Patterns of Substance Use and Associations with Mental, Physical, and Social Functioning
A Latent Class Analysis of a National Sample of U.S. Adults Ages 30–80
Published in: Substance Use & Misuse, Volume 56, Issue 1, pages 131–139 (2021). doi: 10.1080/10826084.2020.1843059
Posted on RAND.org on February 10, 2021
Trends show increased substance use among adults, yet little research on general population samples has examined differential patterns of licit and illicit substance use that can inform prevention and treatment efforts. This study identifies distinct patterns (classes) of substance use among 30- to 80-year olds, identifies demographic subgroups with the highest probability of class memberships, and compares classes on key indicators of functioning.
Participants (n = 1,877) were from the RAND American Life Panel. Online survey measures included current alcohol, tobacco, cannabis, and nonmedical prescription drug use, as well as mental, physical, and social functioning.
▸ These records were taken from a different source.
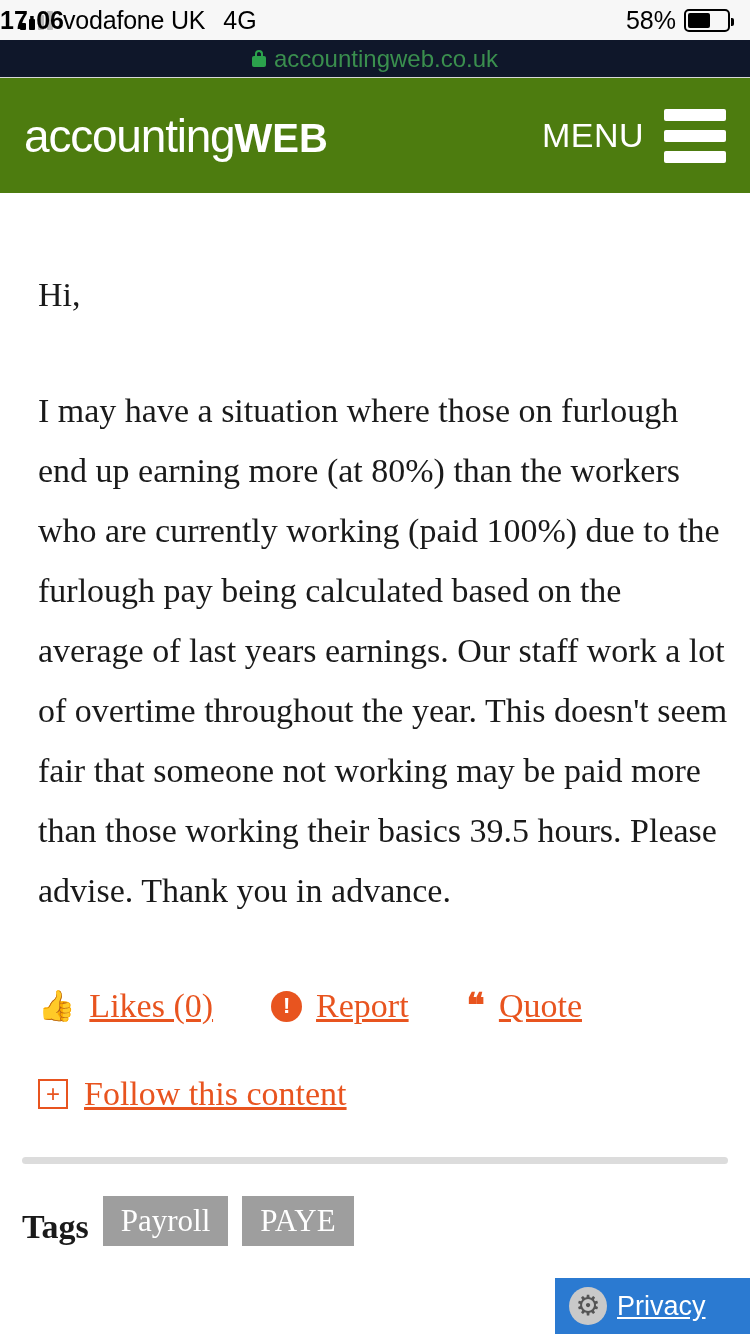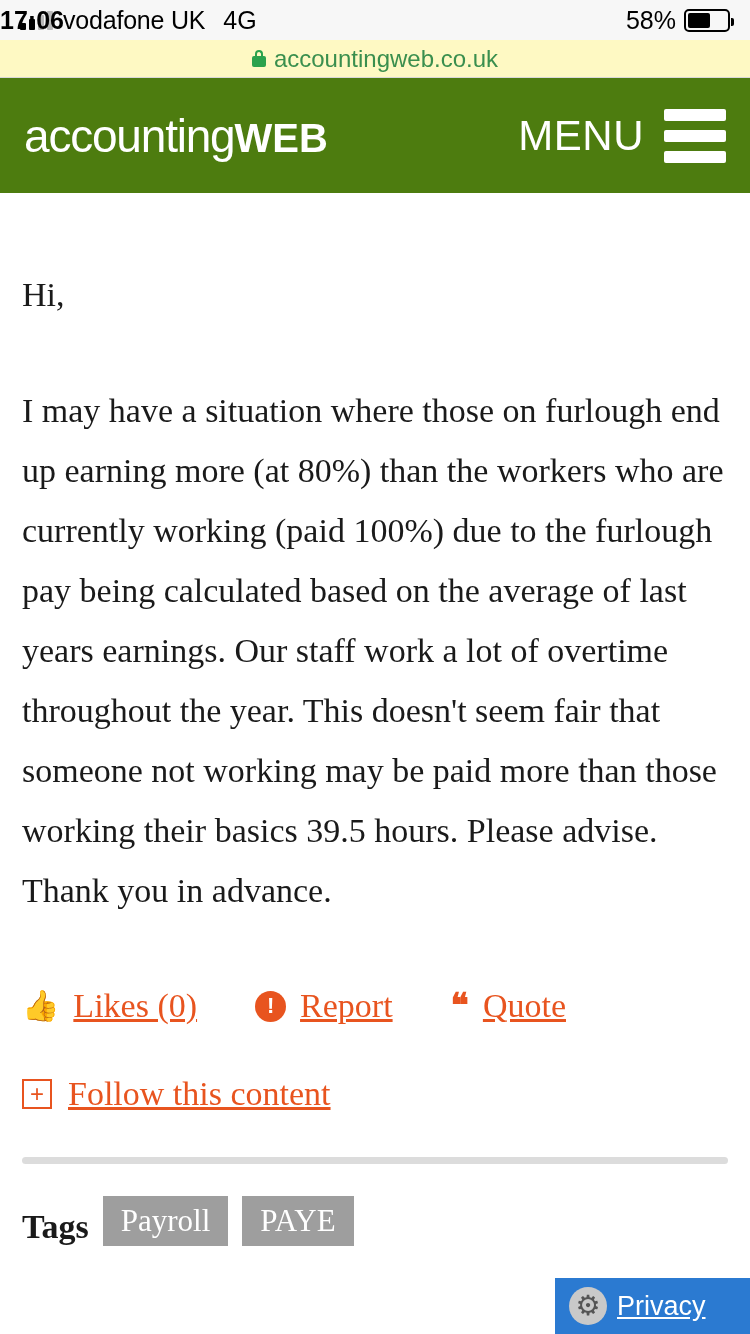--- a/index.html
+++ b/index.html
@@ -48,21 +48,21 @@
   }
   .batt::after {
     content: ""; position: absolute; right: -6px; top: 7px;
     width: 3px; height: 8px; background: #000; border-radius: 0 2px 2px 0;
   }
   .batt .fill { background: #000; height: 100%; width: 58%; border-radius: 2px; }
 
   
   .urlbar {
     height: 38px;
-    background: #fef9c3;
+    background: #0f172a;
     display: flex; align-items: center; justify-content: center;
     gap: 8px;
     border-bottom: 1px solid #d8d8d8;
   }
   .lock-icon { width: 14px; height: 17px; position: relative; display:inline-block; }
   .lock-icon .body {
     position: absolute; bottom: 0; left: 0; width: 14px; height: 11px;
     background: #2ba24c; border-radius: 2px;
   }
   .lock-icon .shackle {
@@ -75,26 +75,26 @@
   
   .site-header {
     height: 115px;
     background: #4d7c0f;
     display: flex; align-items: center; justify-content: space-between;
     padding: 0 24px;
   }
   .logo { font-size: 46px; color: #fff; letter-spacing: -1.2px; line-height: 1; }
   .logo .bold { font-weight: bold; font-size: 40px; letter-spacing: 0px; }
   .menu-wrap { display: flex; align-items: center; gap: 20px; }
-  .menu-label { font-size: 42px; color: #fff; letter-spacing: 0.5px; }
+  .menu-label { font-size: 34px; color: #fff; letter-spacing: 0.5px; }
   .burger { display: flex; flex-direction: column; gap: 9px; }
   .burger span { display: block; width: 62px; height: 12px; background: #fff; border-radius: 2px; }
 
   
-  .content { padding: 0 22px; }
+  .content { padding: 0 22px; margin-left: 16px; }
   .post {
     font-family: "Liberation Serif", serif;
     font-size: 34px;
     line-height: 60px;
     color: #1a1a1a;
     padding-top: 72px;
   }
   .post p { margin: 0; }
   .post p + p { margin-top: 56px; }
 

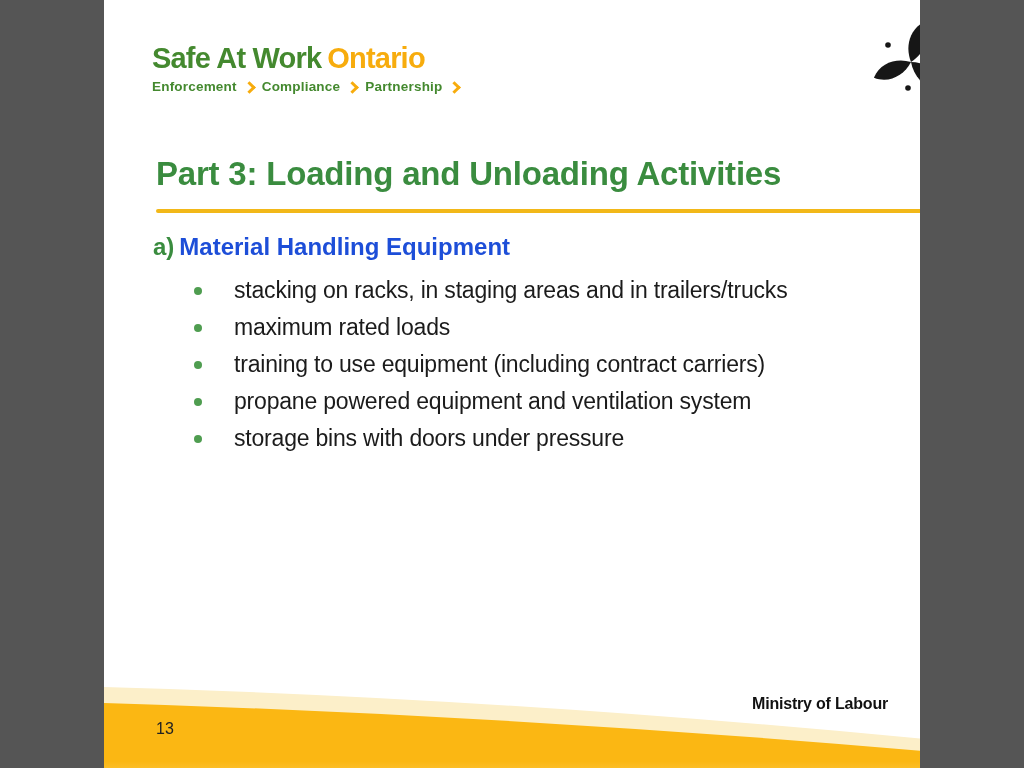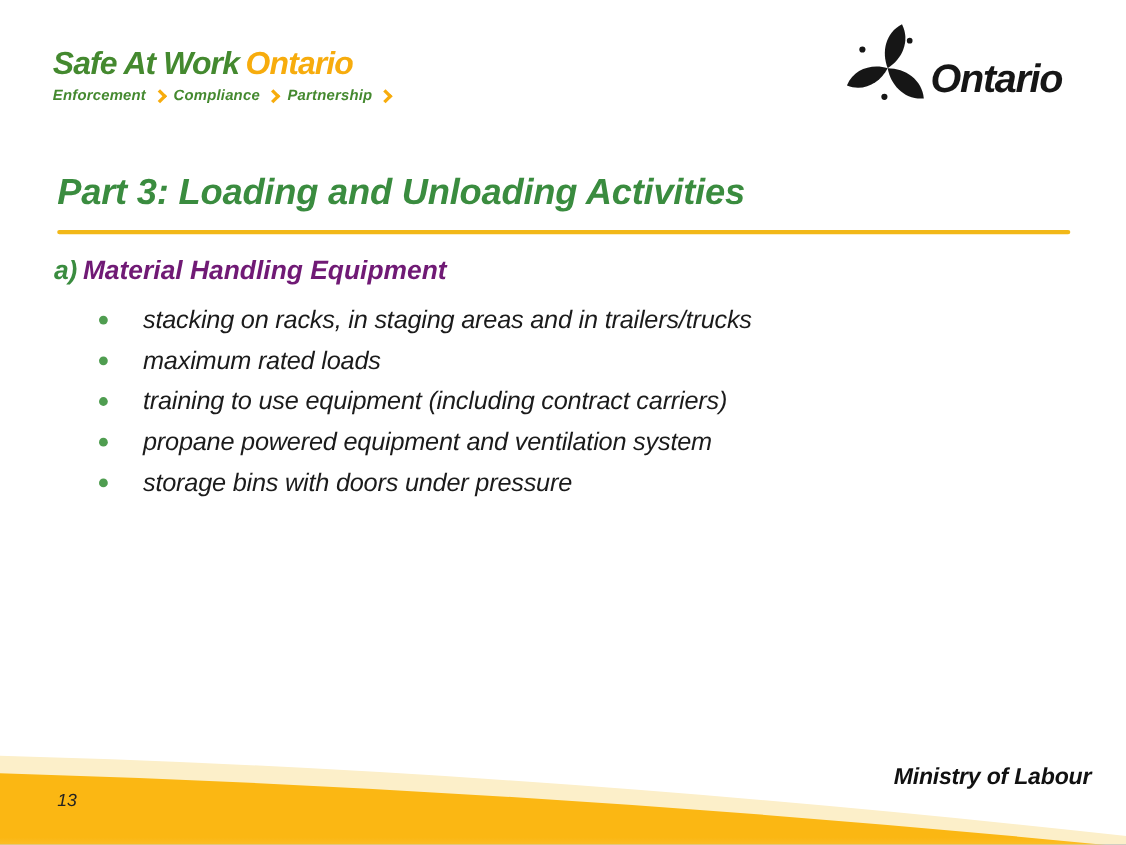--- a/index.html
+++ b/index.html
@@ -1,19 +1,19 @@
 <!DOCTYPE html>
 <html><head>
 <meta charset="utf-8">
 <style>
   html,body { margin:0; padding:0; background:#555; }
   .slide {
-    position:relative; width:1024px; height:768px; margin:0 auto;
+    position:relative; width:816px; height:768px; margin:0 auto;
     background:#ffffff; overflow:hidden;
-    font-family:"Liberation Sans", sans-serif; color:#1a1a1a;font-style:italic;
+    font-family:"Liberation Sans", sans-serif; color:#1a1a1a;
   }
 
   
   .saw-logo { position:absolute; left:48px; top:42px; }
   .saw-title { font-size:29px; font-weight:bold; letter-spacing:-0.8px; line-height:32px; white-space:nowrap; }
   .saw-title .green { color:#44892F; }
   .saw-title .gold  { color:#F7AC0D; margin-left:6px; }
   .saw-tagline { margin-top:5px; display:flex; align-items:center; gap:8px;
     font-size:13.5px; font-weight:bold; color:#44892F; letter-spacing:0.2px; }
   .chev { display:inline-block; width:6px; height:6px; margin-top:1px;
@@ -29,32 +29,32 @@
   
   .page-title { position:absolute; left:52px; top:157px; width:920px;
     font-size:33px; font-weight:bold; letter-spacing:-0.2px; color:#3A8C3F; line-height:34px; }
   .title-rule { position:absolute; left:52px; top:209px; width:921px; height:4px;
     background:#F2B818; border-radius:2px; }
 
   
   .section-heading { position:absolute; left:49px; top:232px; font-size:24px;
     font-weight:bold; line-height:30px; }
   .section-heading .marker { color:#3A8C3F; }
-  .section-heading .stitle { color:#701a75; margin-left:5px; }
+  .section-heading .stitle { color:#1d4ed8; margin-left:5px; }
 
   
   .bullets { position:absolute; left:52px; top:272px; width:760px;
     list-style:none; margin:0; padding:0; }
   .bullets li { position:relative; height:37px; display:flex; align-items:center;
     padding-left:78px; font-size:23px; color:#1b1b1b; letter-spacing:-0.2px; }
   .bullets .dot { position:absolute; left:38px; top:15px; width:8px; height:8px;
     border-radius:50%; background:#4F9D50; }
 
   
-  .ministry { position:absolute; right:32px; top:695px; font-size:21px;
+  .ministry { position:absolute; right:32px; top:695px; font-size:16px;
     font-weight:bold; color:#111; letter-spacing:-0.2px; }
   .swoosh { position:absolute; left:0; bottom:0; width:1024px; height:110px; display:block; }
   .page-number { position:absolute; left:52px; top:720px; font-size:16px; color:#222; }
 </style>
 </head>
 <body>
 
 <div class="slide">
 
   <div class="saw-logo">

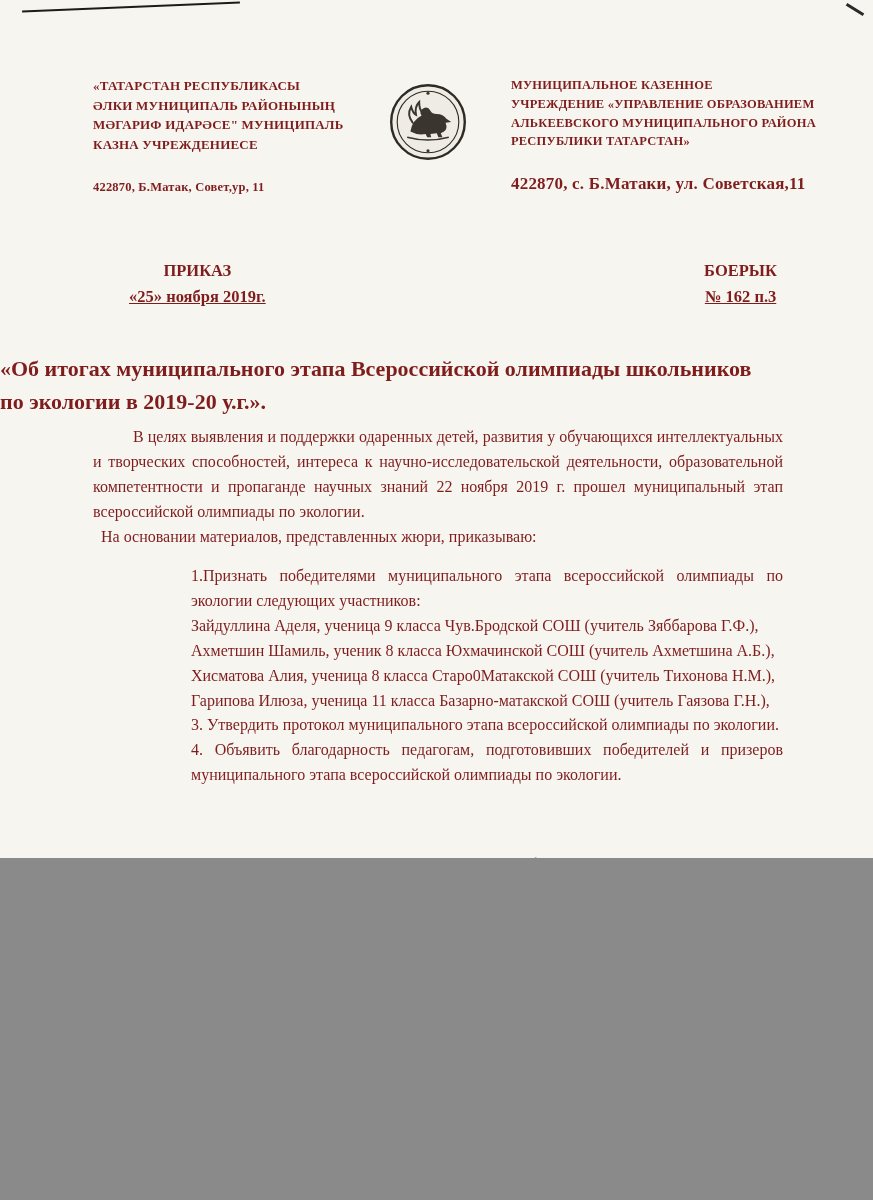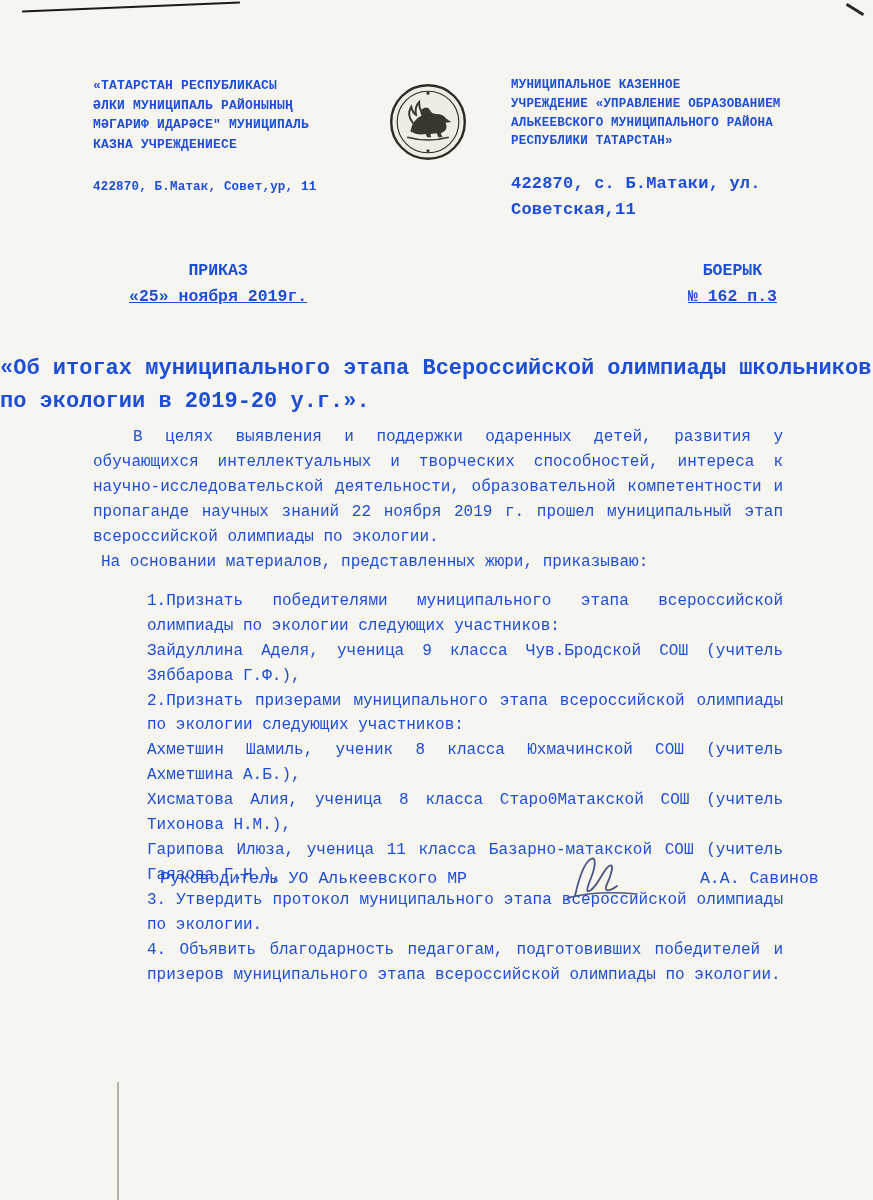--- a/index.html
+++ b/index.html
@@ -1,20 +1,20 @@
 <!DOCTYPE html>
 <html><head>
 <meta charset="utf-8">
 <style>
   html,body{margin:0;padding:0;background:#8a8a8a;}
   .page{
-    width:873px;height:1200px;position:relative;margin:0 auto;
+    width:873px;height:858px;position:relative;margin:0 auto;
     background:#f7f5f0;
-    color:#1d4ed8;
-    font-family:Liberation Mono, monospace;
+    color:#7f1d1d;
+    font-family:Liberation Serif, serif;
     overflow:hidden;
     box-shadow:0 0 8px rgba(0,0,0,.4);
   }
   .pre{white-space:pre-line;}
 
   
   .artifact{position:absolute;pointer-events:none;}
   .art-top-diag{left:22px;top:6px;width:218px;height:2px;background:#1d1b18;transform:rotate(-2.4deg);}
   .art-top-right{left:845px;top:8px;width:20px;height:3px;background:#2b2926;transform:rotate(32deg);}
   .art-left-line{left:117px;top:1082px;width:2px;height:118px;background:#b8b3aa;}
@@ -55,21 +55,21 @@
 
   
   .body-text{
     position:absolute;left:0;top:425px;width:100%;
     box-sizing:border-box;padding:0 90px 0 93px;
     font-size:16px;line-height:1.56;text-align:justify;
   }
   .body-text p{margin:0;}
   .p-indent{text-indent:40px;}
   .p-small-indent{text-indent:8px;}
-  .items{margin-top:14px;margin-left:54px;}
+  .items{margin-top:14px;margin-left:98px;}
 
   
   .sig-row{
     position:absolute;left:0;top:852px;width:100%;
     display:flex;align-items:center;box-sizing:border-box;
     padding-left:160px;font-size:16.5px;
   }
   .sig-label{white-space:nowrap;}
   .sig-mark{width:120px;height:52px;margin-left:78px;}
   .sig-name{margin-left:35px;white-space:nowrap;}
@@ -124,21 +124,20 @@
 
   <div class="doc-title pre">«Об итогах муниципального этапа Всероссийской олимпиады школьников
 по экологии в 2019-20 у.г.».</div>
 
   <div class="body-text">
     <p class="p-indent">В целях выявления и поддержки одаренных детей, развития у обучающихся интеллектуальных и творческих способностей, интереса к научно-исследовательской деятельности, образовательной компетентности и пропаганде научных знаний 22 ноября 2019 г. прошел муниципальный этап всероссийской олимпиады по экологии.</p>
     <p class="p-small-indent">На основании материалов, представленных жюри, приказываю:</p>
     <div class="items">
       <p>1.Признать победителями муниципального этапа всероссийской олимпиады по экологии  следующих участников:</p>
       <p>Зайдуллина Аделя, ученица 9 класса Чув.Бродской СОШ (учитель Зяббарова Г.Ф.),</p>
-      <p>2.Признать призерами муниципального этапа всероссийской олимпиады по экологии следующих участников:</p>
       <p>Ахметшин Шамиль, ученик 8 класса Юхмачинской СОШ (учитель Ахметшина А.Б.),</p>
       <p>Хисматова Алия, ученица 8 класса Старо0Матакской СОШ (учитель Тихонова Н.М.),</p>
       <p>Гарипова Илюза, ученица 11 класса Базарно-матакской СОШ (учитель Гаязова Г.Н.),</p>
       <p>3. Утвердить протокол муниципального этапа всероссийской олимпиады по экологии.</p>
       <p>4. Объявить благодарность педагогам, подготовивших победителей и призеров муниципального этапа всероссийской олимпиады по экологии.</p>
     </div>
   </div>
 
   <div class="sig-row">
     <span class="sig-label">Руководитель УО Алькеевского МР</span>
Latent class analysis identified four classes: "Lighter Drinking" (46.6%), "Abstaining" (33.7%), "Heavy Drinking with Cigarette/Cannabis Use" (17.1%), and "Cigarette Smoking with Prescription Drug/Cannabis Use" (2.6%). Of these classes, "Cigarette Smoking with Prescription Drug/Cannabis Use" reported the worst mental and physical functioning, and greater loneliness than the "Lighter Drinking" class. "Heavy Drinking with Cigarette/Cannabis Use" reported worse mental and physical functioning than the "Lighter Drinking" class and less social support than the "Lighter Drinking" and "Abstaining" classes. The "Abstaining" class reported consistently worse functioning than the "Lighter Drinking" class. Both polysubstance use classes were associated with younger age, less education, and lower income, and heavy drinking polysubstance use was associated with being male and unmarried.
Although lighter drinking was the most common pattern, 20% of adults were classified into two polysubstance use classes associated with poorer functioning. Targeted efforts may be needed to reach certain subgroups of adults who are particularly susceptible to polysubstance use.